- _The task_
Return each entry below word for word, leaving out any image.

- _Records from a dataset_

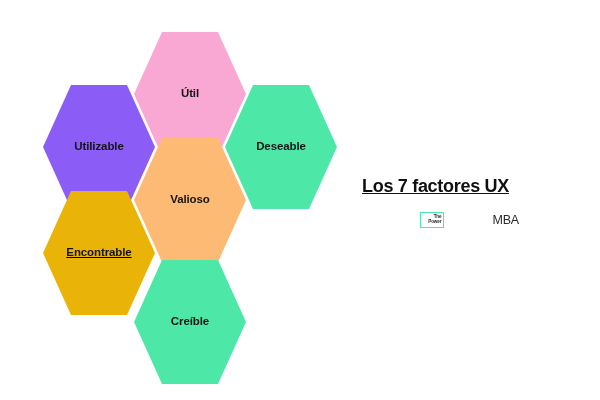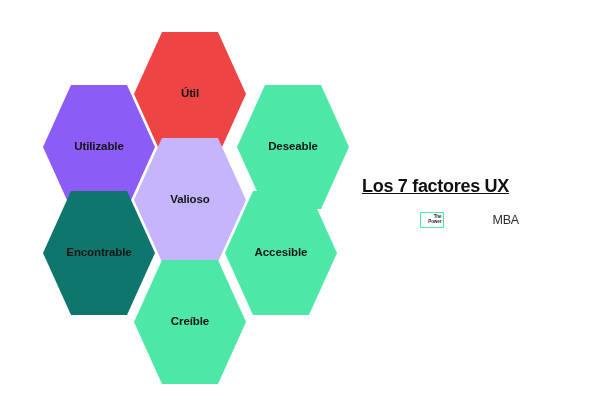--- a/index.html
+++ b/index.html
@@ -133,7 +133,7 @@
 
   <div id="honeycomb">
 
-    <div class="hex pos-top" style="background: #ef4444;">
+    <div class="hex pos-top" style="background: #f9a8d4;">
       <span class="hex-label" style="color: rgb(21, 21, 21);">Útil</span>
     </div>
 

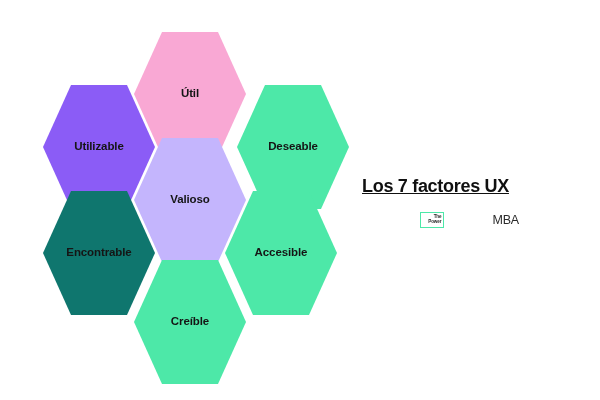--- a/index.html
+++ b/index.html
@@ -57,7 +57,7 @@
   
   .hex.pos-top      { left: 101px; top: 0px;   }
   .hex.pos-upleft   { left: 10px;  top: 53px;  }
-  .hex.pos-upright  { left: 204px; top: 53px;  }
+  .hex.pos-upright  { left: 192px; top: 53px;  }
   .hex.pos-center   { left: 101px; top: 106px; }
   .hex.pos-lowleft  { left: 10px;  top: 159px; }
   .hex.pos-lowright { left: 192px; top: 159px; }

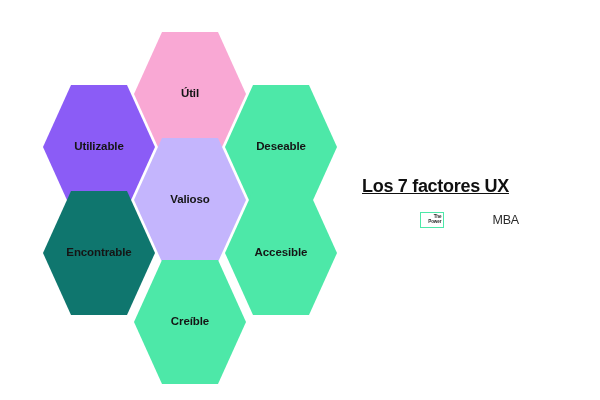--- a/index.html
+++ b/index.html
@@ -145,7 +145,7 @@
       <span class="hex-label" style="color: rgb(21, 21, 21);">Deseable</span>
     </div>
 
-    <div class="hex pos-center" style="background: #c4b5fd;">
+    <div class="hex pos-center" style="background: #fdba74;">
       <span class="hex-label" style="color: rgb(21, 21, 21);">Valioso</span>
     </div>
 

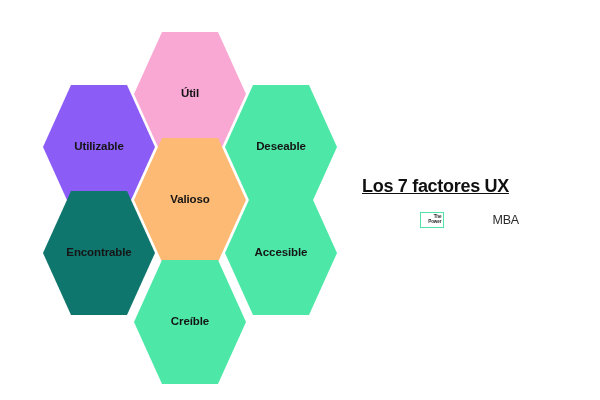--- a/index.html
+++ b/index.html
@@ -149,7 +149,7 @@
       <span class="hex-label" style="color: rgb(21, 21, 21);">Valioso</span>
     </div>
 
-    <div class="hex pos-lowleft" style="background: #0f766e;">
+    <div class="hex pos-lowleft" style="background: #eab308; text-decoration: underline;">
       <span class="hex-label" style="color: rgb(21, 21, 21);">Encontrable</span>
     </div>
 

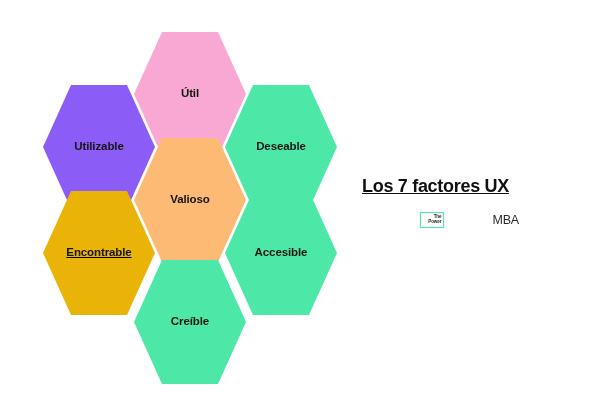--- a/index.html
+++ b/index.html
@@ -153,9 +153,6 @@
       <span class="hex-label" style="color: rgb(21, 21, 21);">Encontrable</span>
     </div>
 
-    <div class="hex pos-lowright" style="background: rgb(77, 232, 168);">
-      <span class="hex-label" style="color: rgb(21, 21, 21);">Accesible</span>
-    </div>
 
     <div class="hex pos-bottom" style="background: rgb(77, 232, 168);">
       <span class="hex-label" style="color: rgb(21, 21, 21);">Creíble</span>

- _Result of this task_
--- a/index.html
+++ b/index.html
@@ -133,7 +133,7 @@
 
   <div id="honeycomb">
 
-    <div class="hex pos-top" style="background: #ef4444;">
+    <div class="hex pos-top" style="background: #f9a8d4;">
       <span class="hex-label" style="color: rgb(21, 21, 21);">Útil</span>
     </div>
 

--- a/index.html
+++ b/index.html
@@ -57,7 +57,7 @@
   
   .hex.pos-top      { left: 101px; top: 0px;   }
   .hex.pos-upleft   { left: 10px;  top: 53px;  }
-  .hex.pos-upright  { left: 204px; top: 53px;  }
+  .hex.pos-upright  { left: 192px; top: 53px;  }
   .hex.pos-center   { left: 101px; top: 106px; }
   .hex.pos-lowleft  { left: 10px;  top: 159px; }
   .hex.pos-lowright { left: 192px; top: 159px; }

--- a/index.html
+++ b/index.html
@@ -145,7 +145,7 @@
       <span class="hex-label" style="color: rgb(21, 21, 21);">Deseable</span>
     </div>
 
-    <div class="hex pos-center" style="background: #c4b5fd;">
+    <div class="hex pos-center" style="background: #fdba74;">
       <span class="hex-label" style="color: rgb(21, 21, 21);">Valioso</span>
     </div>
 

--- a/index.html
+++ b/index.html
@@ -149,7 +149,7 @@
       <span class="hex-label" style="color: rgb(21, 21, 21);">Valioso</span>
     </div>
 
-    <div class="hex pos-lowleft" style="background: #0f766e;">
+    <div class="hex pos-lowleft" style="background: #eab308; text-decoration: underline;">
       <span class="hex-label" style="color: rgb(21, 21, 21);">Encontrable</span>
     </div>
 

--- a/index.html
+++ b/index.html
@@ -153,9 +153,6 @@
       <span class="hex-label" style="color: rgb(21, 21, 21);">Encontrable</span>
     </div>
 
-    <div class="hex pos-lowright" style="background: rgb(77, 232, 168);">
-      <span class="hex-label" style="color: rgb(21, 21, 21);">Accesible</span>
-    </div>
 
     <div class="hex pos-bottom" style="background: rgb(77, 232, 168);">
       <span class="hex-label" style="color: rgb(21, 21, 21);">Creíble</span>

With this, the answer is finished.